▶ DIRECTIONS: Retype every line of the data below, starting with the first and ending with the line that contains "-440,21 +440,21 @@", but leave out the pictures.

[Opening INPUT MATERIAL section]

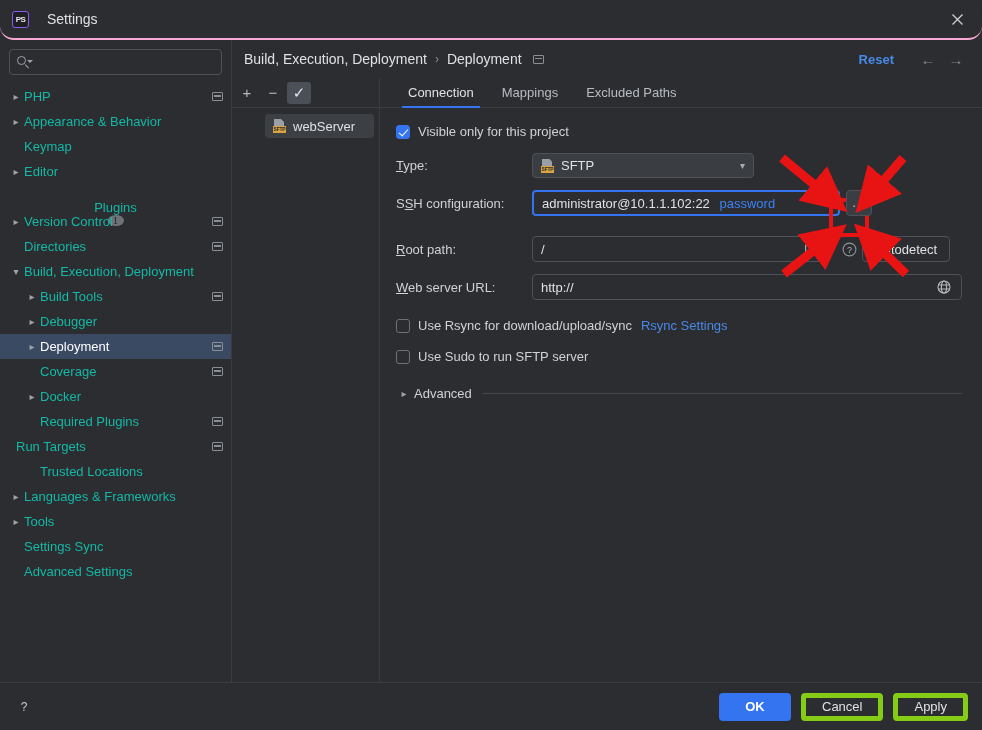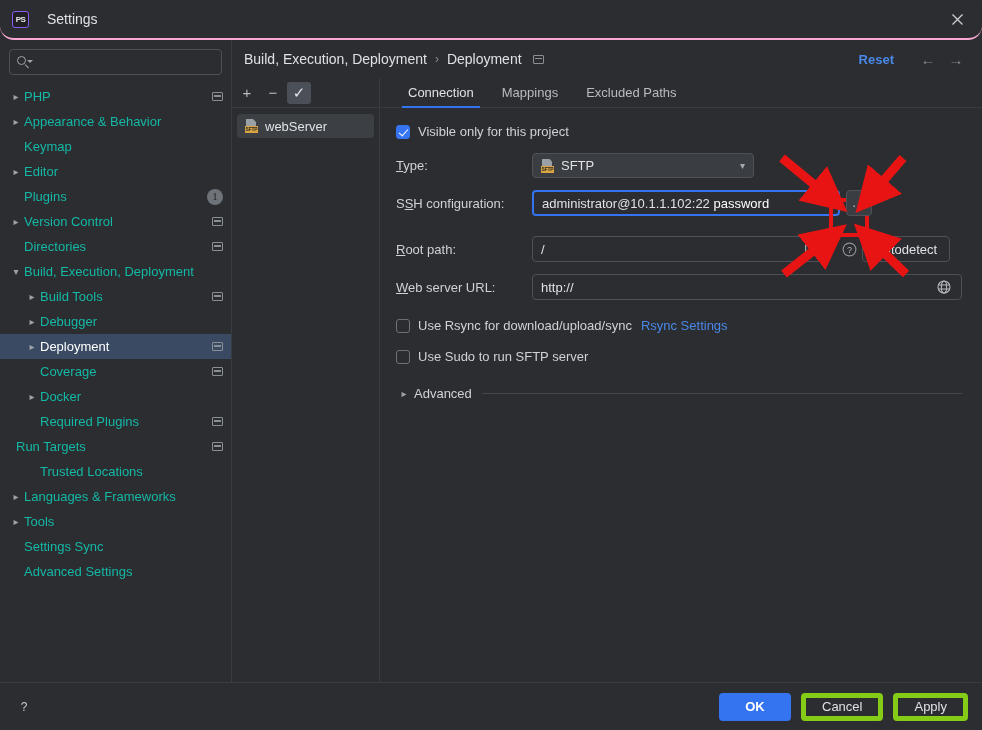--- a/index.html
+++ b/index.html
@@ -125,21 +125,21 @@
     border-bottom: 1px solid #393b40;
   }
   .tb-btn {
     width: 24px; height: 22px; display: flex; align-items: center; justify-content: center;
     color: #b6bac0; font-size: 15px; border-radius: 3px; cursor: pointer;
   }
   .tb-btn.active { background: #4b4f57; color: #e6e8eb; }
   .srv-list { padding: 6px 5px 0 5px; }
   .srv-item {
     height: 24px; display: flex; align-items: center; gap: 6px;
-    border-radius: 4px; padding: 0 8px; background: #3c3f43; cursor: pointer;
+    border-radius: 4px; padding: 0 8px; background: #3c3f43; cursor: pointer; margin-left: 28px;
   }
   .srv-item .name { color: #dfe1e5; font-size: 13px; }
 
   .sftp-icon { width: 14px; height: 14px; position: relative; flex: 0 0 14px; }
   .sftp-icon .page {
     position: absolute; left: 1px; top: 0; width: 10px; height: 10px;
     background: #9aa0a6; clip-path: polygon(0 0, 70% 0, 100% 30%, 100% 100%, 0 100%);
   }
   .sftp-icon .tag {
     position: absolute; left: 0; bottom: 0; width: 13px; height: 7px;
@@ -285,21 +285,21 @@
           <div class="tree-row" style="padding-left: 8px;">
             <span class="arrow"></span>
             <span class="label">Keymap</span>
             <span class="spacer"></span>
           </div>
           <div class="tree-row" style="padding-left: 8px;">
             <span class="arrow">▸</span>
             <span class="label">Editor</span>
             <span class="spacer"></span>
           </div>
-          <div class="tree-row" style="padding-left: 8px;">
+          <div class="tree-row" style="padding-left: 8px; flex-direction: column;">
             <span class="arrow"></span>
             <span class="label">Plugins</span>
             <span class="spacer"></span>
             <span class="badge">1</span>
           </div>
           <div class="tree-row" style="padding-left: 8px;">
             <span class="arrow">▸</span>
             <span class="label">Version Control</span>
             <span class="spacer"></span>
             <span class="restore-icon"></span>
@@ -440,21 +440,21 @@
                 </span>
                 <span class="chev">▾</span>
               </div>
             </div>
 
             <div class="row">
               <span class="row-label">S<u>S</u>H configuration:</span>
               <div class="field focused" style="width:308px">
                 <span class="fval">
                   <span>administrator@10.1.1.102:22</span>
-                  <span style="color:#ffffff;">password</span>
+                  <span style="color:#3b82f6;margin-left:6px">password</span>
                 </span>
                 <span class="chev">▾</span>
               </div>
               <div class="browse-btn">...</div>
             </div>
 
 
             <div class="row" style="margin-top:20px">
               <span class="row-label"><u>R</u>oot path:</span>
               <div class="field" style="width:298px">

[Closing INPUT MATERIAL section]

▶ TASK SOLUTION:
--- a/index.html
+++ b/index.html
@@ -125,21 +125,21 @@
     border-bottom: 1px solid #393b40;
   }
   .tb-btn {
     width: 24px; height: 22px; display: flex; align-items: center; justify-content: center;
     color: #b6bac0; font-size: 15px; border-radius: 3px; cursor: pointer;
   }
   .tb-btn.active { background: #4b4f57; color: #e6e8eb; }
   .srv-list { padding: 6px 5px 0 5px; }
   .srv-item {
     height: 24px; display: flex; align-items: center; gap: 6px;
-    border-radius: 4px; padding: 0 8px; background: #3c3f43; cursor: pointer;
+    border-radius: 4px; padding: 0 8px; background: #3c3f43; cursor: pointer; margin-left: 28px;
   }
   .srv-item .name { color: #dfe1e5; font-size: 13px; }
 
   .sftp-icon { width: 14px; height: 14px; position: relative; flex: 0 0 14px; }
   .sftp-icon .page {
     position: absolute; left: 1px; top: 0; width: 10px; height: 10px;
     background: #9aa0a6; clip-path: polygon(0 0, 70% 0, 100% 30%, 100% 100%, 0 100%);
   }
   .sftp-icon .tag {
     position: absolute; left: 0; bottom: 0; width: 13px; height: 7px;
@@ -285,21 +285,21 @@
           <div class="tree-row" style="padding-left: 8px;">
             <span class="arrow"></span>
             <span class="label">Keymap</span>
             <span class="spacer"></span>
           </div>
           <div class="tree-row" style="padding-left: 8px;">
             <span class="arrow">▸</span>
             <span class="label">Editor</span>
             <span class="spacer"></span>
           </div>
-          <div class="tree-row" style="padding-left: 8px;">
+          <div class="tree-row" style="padding-left: 8px; flex-direction: column;">
             <span class="arrow"></span>
             <span class="label">Plugins</span>
             <span class="spacer"></span>
             <span class="badge">1</span>
           </div>
           <div class="tree-row" style="padding-left: 8px;">
             <span class="arrow">▸</span>
             <span class="label">Version Control</span>
             <span class="spacer"></span>
             <span class="restore-icon"></span>
@@ -440,21 +440,21 @@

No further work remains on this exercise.